Hello Twitter,
Any official word on this apparent vulnerability around the Source
parameter and cross site scripting?
http://www.davidnaylor.co.uk/massive-twitter-cross-site-scripting-vulnerability.html
TCI

On Aug 22, 9:46 am, Chad Etzel <jazzyc...@gmail.com> wrote:
> Hi All,
>
> We did not intend for the nofollow string to be included in API
> results. It is on our list to fix. In the meantime you will need to
> parse around it.
>
> Thanks,
> -Chad
>
>
>
> On Sat, Aug 22, 2009 at 11:20 AM, Costa Rica<ticoconid...@gmail.com> wrote:
>
> > Thanks to all for your suggestions on how to parse, remove nofollows
> > or extract the URL, but that's not the bottomline of my message.
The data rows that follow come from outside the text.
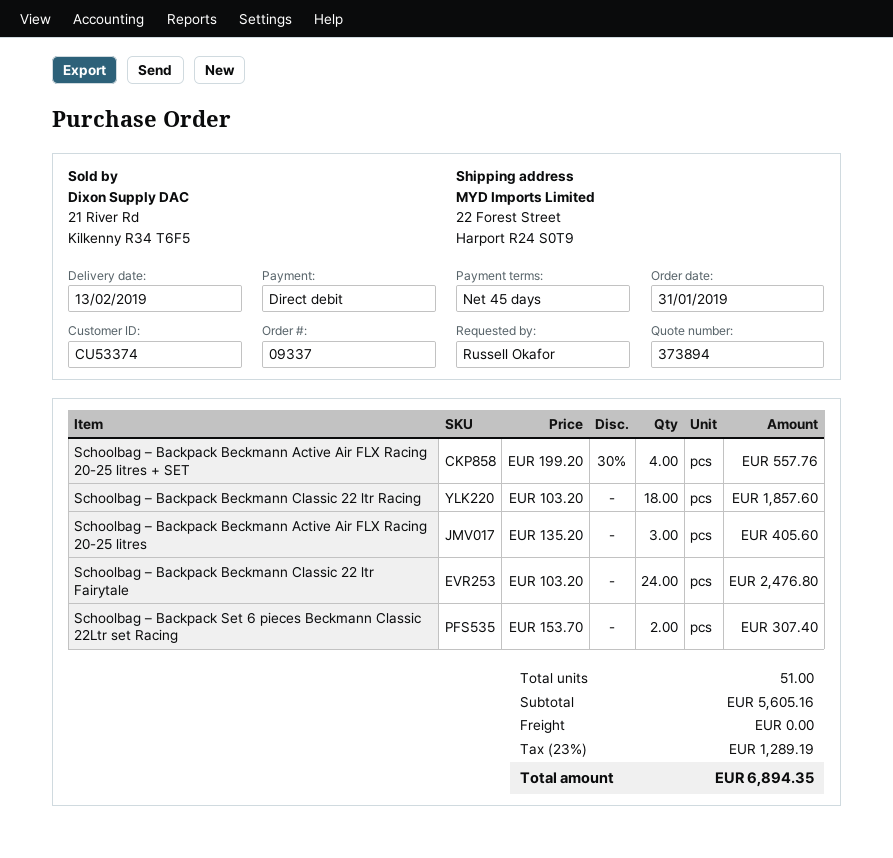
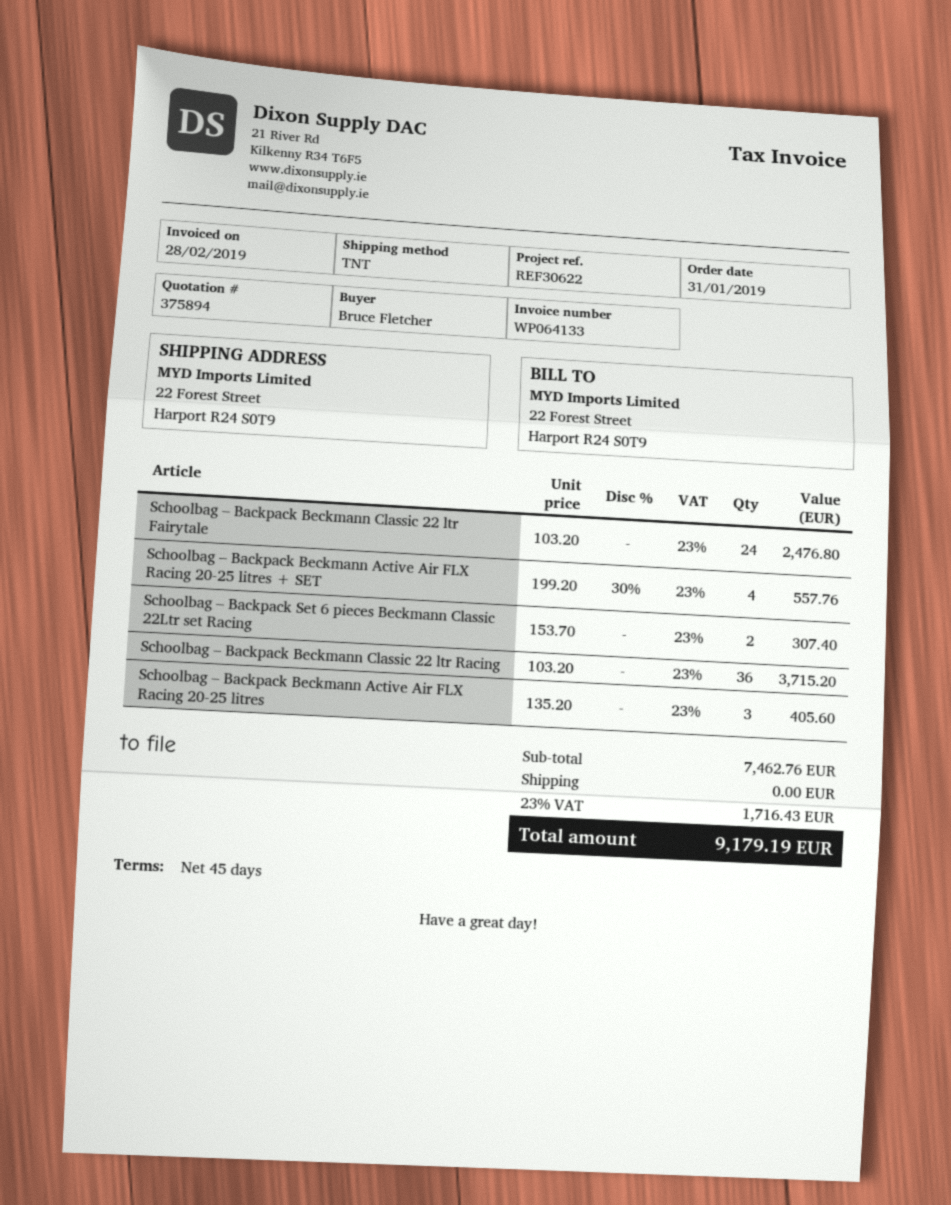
quote number: 373894 -> 375894
ordered by: Russell Okafor -> Bruce Fletcher
Schoolbag – Backpack Beckmann Classic 22 ltr Racing: 18 x 103.20 = 1857.60 -> 36 x 103.20 = 3715.20
subtotal: 5605.16 -> 7462.76
tax: 23% = 1289.19 -> 23% = 1716.43
total: 6894.35 -> 9179.19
There
> > are some source parameters that are posting automated crap constantly,
> > and since I run a trending engine I continuously exclude these tweets.
> > Yes I can parse and str replace and even base myself only on the URL,
> > but the 2 side effects are that my processing time increase (a simple
> > string compare vs a regex) - which becomes significant as I increase
> > the volume I intend to process, and that the URL's themselves can
> > easily change to workaround these filters.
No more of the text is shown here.